Web page edit records:
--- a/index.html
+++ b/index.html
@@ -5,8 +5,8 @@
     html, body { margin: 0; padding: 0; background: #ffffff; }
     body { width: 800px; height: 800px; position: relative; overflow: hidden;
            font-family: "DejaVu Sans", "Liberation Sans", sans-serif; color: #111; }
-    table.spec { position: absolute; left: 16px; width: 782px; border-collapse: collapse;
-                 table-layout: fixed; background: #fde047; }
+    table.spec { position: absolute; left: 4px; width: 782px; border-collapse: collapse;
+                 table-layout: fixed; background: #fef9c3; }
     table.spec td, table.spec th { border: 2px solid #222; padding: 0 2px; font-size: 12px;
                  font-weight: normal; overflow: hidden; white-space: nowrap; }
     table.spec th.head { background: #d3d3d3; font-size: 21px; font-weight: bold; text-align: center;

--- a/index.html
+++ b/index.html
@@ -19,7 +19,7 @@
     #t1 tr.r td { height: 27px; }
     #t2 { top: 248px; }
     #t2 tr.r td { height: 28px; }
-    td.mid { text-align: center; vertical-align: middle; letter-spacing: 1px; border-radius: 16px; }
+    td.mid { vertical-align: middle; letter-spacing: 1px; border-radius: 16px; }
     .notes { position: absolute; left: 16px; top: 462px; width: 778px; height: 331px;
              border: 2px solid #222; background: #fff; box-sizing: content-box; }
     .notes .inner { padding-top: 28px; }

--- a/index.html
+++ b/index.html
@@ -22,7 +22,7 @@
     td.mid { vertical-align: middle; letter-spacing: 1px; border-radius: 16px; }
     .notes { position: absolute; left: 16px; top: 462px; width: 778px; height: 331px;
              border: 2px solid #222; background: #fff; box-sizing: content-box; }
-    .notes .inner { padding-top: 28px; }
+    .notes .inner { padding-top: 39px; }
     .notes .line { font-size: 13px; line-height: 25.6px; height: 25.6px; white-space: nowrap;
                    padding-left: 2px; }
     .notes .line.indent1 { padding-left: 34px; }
--
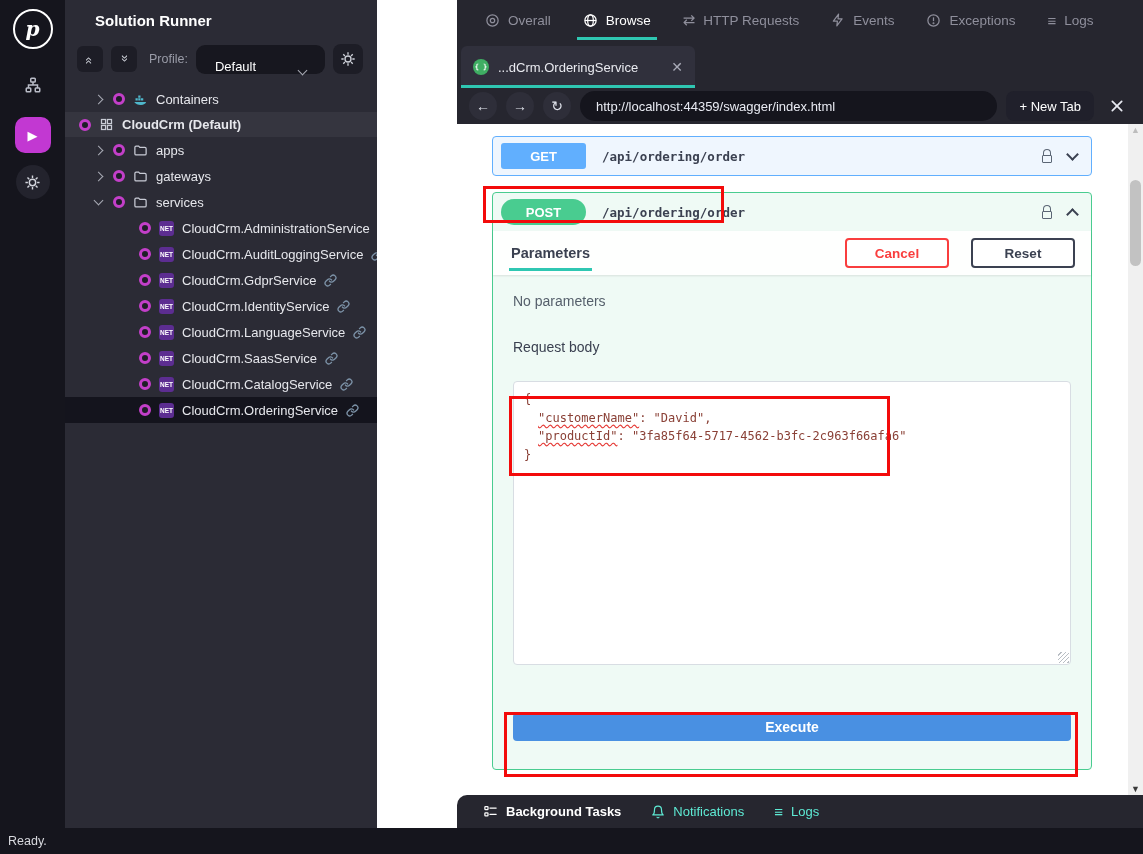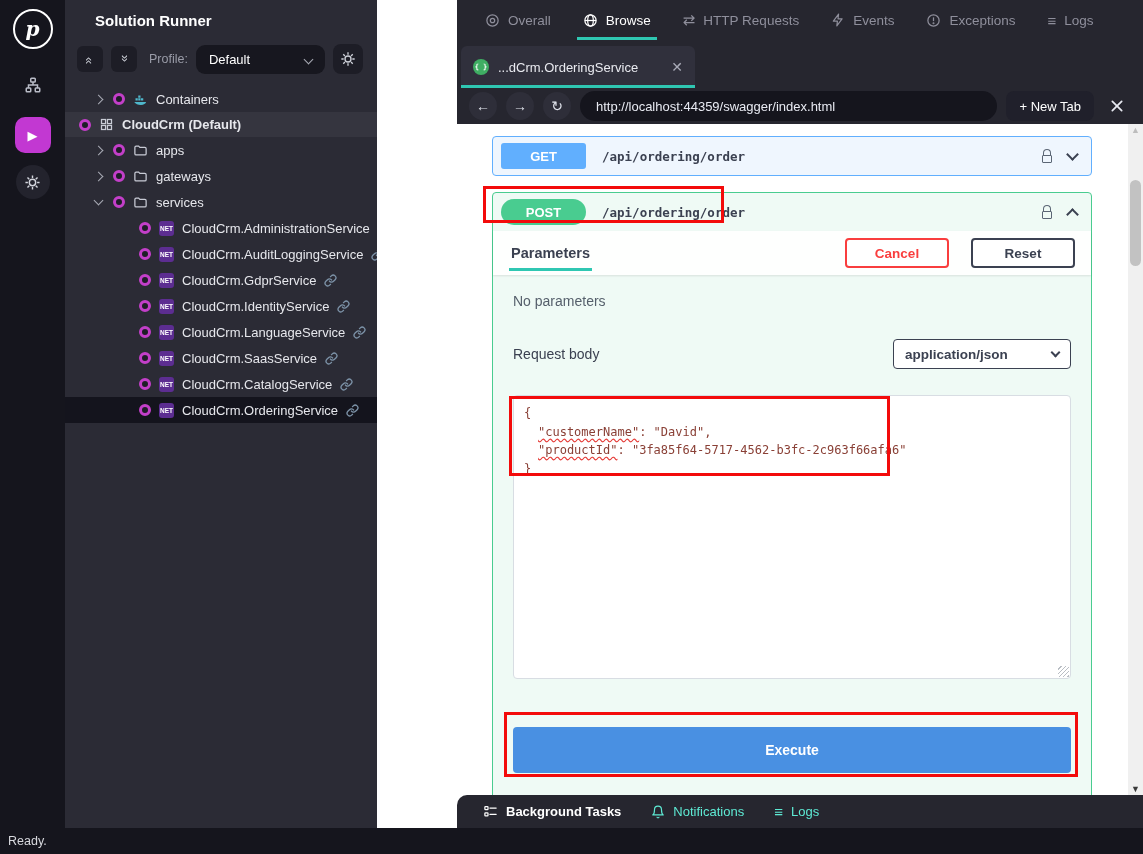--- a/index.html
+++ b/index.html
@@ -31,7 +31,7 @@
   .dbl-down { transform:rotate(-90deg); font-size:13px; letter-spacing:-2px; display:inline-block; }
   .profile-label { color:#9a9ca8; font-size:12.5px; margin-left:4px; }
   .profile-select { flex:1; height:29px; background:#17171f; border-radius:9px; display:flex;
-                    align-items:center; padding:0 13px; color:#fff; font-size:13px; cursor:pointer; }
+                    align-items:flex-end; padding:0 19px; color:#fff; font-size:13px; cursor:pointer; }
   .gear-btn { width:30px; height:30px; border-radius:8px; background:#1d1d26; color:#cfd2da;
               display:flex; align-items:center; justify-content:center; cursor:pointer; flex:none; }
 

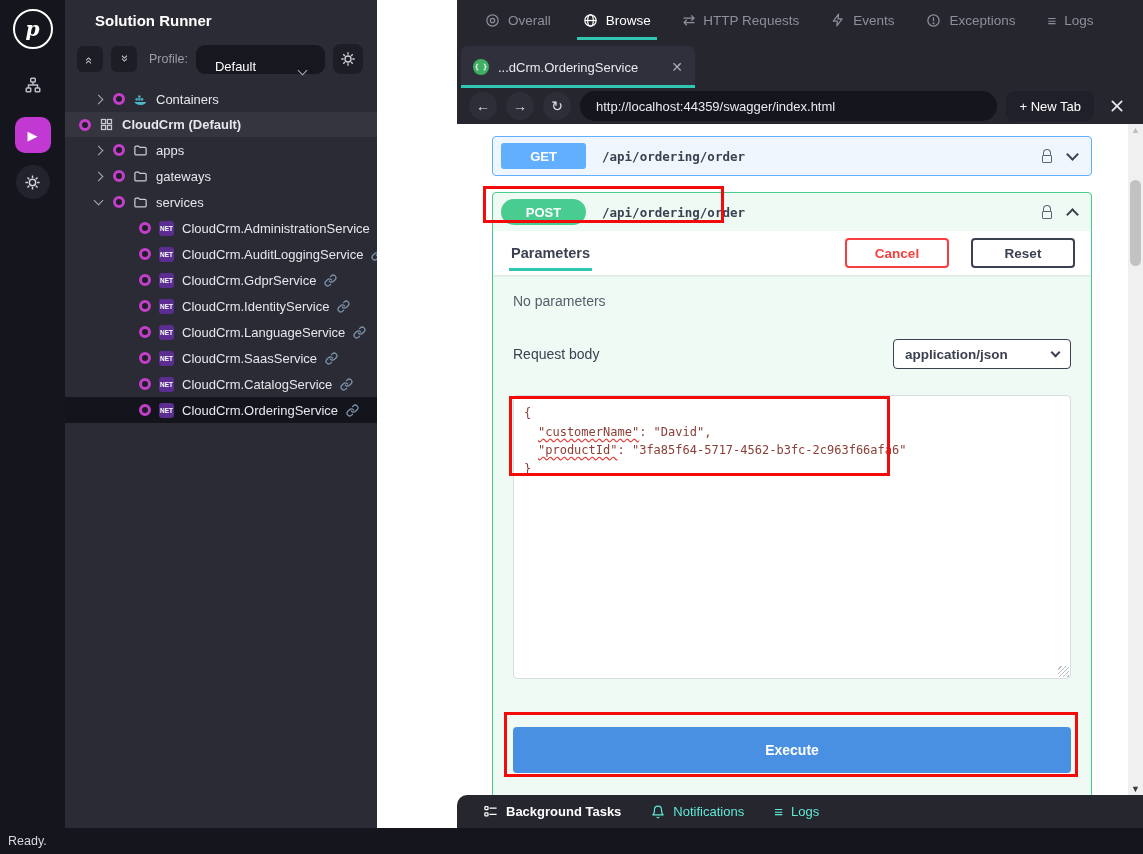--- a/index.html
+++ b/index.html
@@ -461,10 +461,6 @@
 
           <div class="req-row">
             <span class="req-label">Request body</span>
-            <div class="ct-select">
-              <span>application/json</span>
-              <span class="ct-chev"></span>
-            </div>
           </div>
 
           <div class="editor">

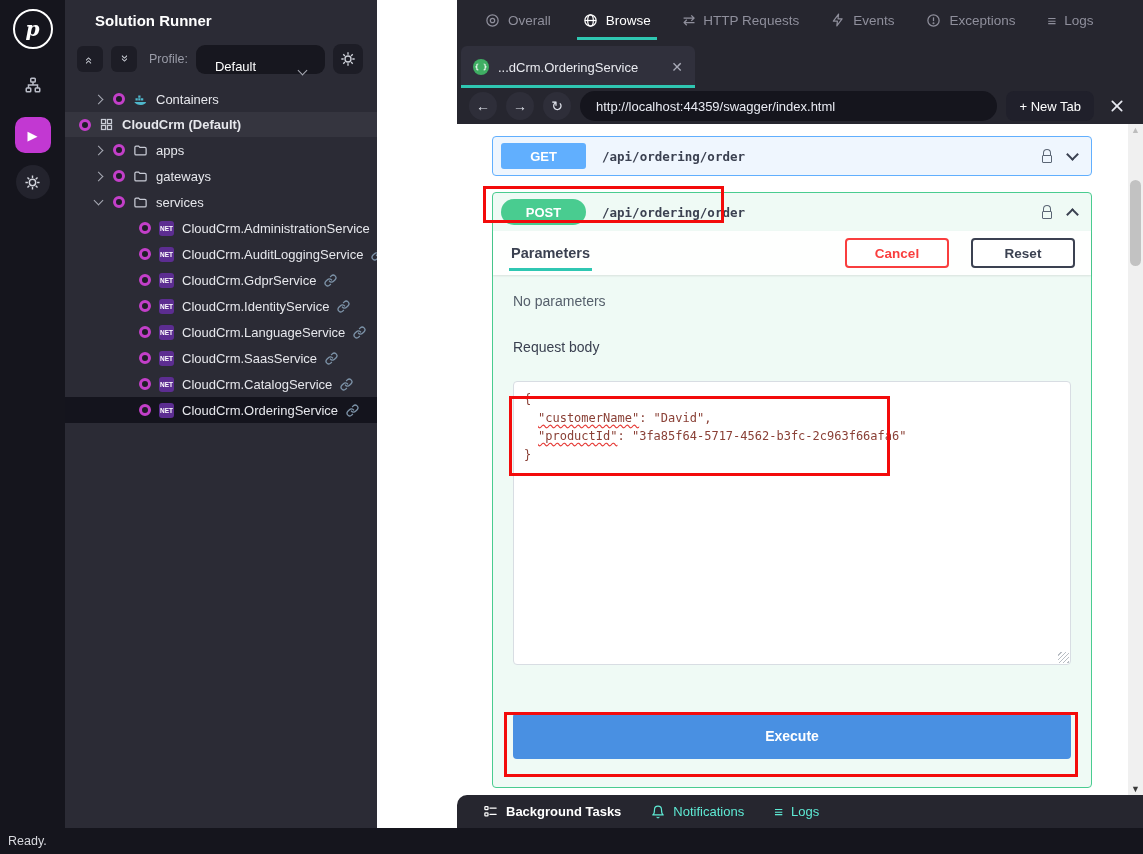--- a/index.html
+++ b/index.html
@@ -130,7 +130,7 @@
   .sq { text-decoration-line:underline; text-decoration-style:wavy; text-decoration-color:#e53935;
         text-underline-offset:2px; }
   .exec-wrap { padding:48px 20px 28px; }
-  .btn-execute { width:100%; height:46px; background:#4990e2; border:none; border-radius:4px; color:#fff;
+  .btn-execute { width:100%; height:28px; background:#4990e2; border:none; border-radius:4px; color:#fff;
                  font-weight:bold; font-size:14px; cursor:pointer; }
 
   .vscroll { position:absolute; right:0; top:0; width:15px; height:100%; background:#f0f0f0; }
==
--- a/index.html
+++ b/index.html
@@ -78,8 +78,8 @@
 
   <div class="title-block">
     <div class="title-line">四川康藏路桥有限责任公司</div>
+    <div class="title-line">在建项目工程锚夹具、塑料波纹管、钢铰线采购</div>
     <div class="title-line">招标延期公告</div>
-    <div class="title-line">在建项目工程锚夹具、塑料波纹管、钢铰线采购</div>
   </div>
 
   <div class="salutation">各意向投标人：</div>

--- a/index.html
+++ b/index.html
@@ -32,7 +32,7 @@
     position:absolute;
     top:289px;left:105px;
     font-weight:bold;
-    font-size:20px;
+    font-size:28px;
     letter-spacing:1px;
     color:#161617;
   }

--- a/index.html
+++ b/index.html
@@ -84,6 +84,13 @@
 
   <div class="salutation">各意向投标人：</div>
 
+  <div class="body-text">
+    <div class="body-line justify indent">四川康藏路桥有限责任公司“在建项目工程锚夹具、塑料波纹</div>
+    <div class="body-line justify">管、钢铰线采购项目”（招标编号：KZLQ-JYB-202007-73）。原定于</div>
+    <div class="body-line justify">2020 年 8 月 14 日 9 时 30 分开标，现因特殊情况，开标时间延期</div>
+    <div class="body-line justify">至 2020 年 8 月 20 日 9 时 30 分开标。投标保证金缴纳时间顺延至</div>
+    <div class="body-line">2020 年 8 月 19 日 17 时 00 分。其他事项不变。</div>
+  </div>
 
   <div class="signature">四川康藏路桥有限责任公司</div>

= Exercise instructions =
The result should be every line that contains "fixed", copied from the entries.

= Solution below =
-                 table-layout: fixed; background: #fde047; }
+                 table-layout: fixed; background: #fef9c3; }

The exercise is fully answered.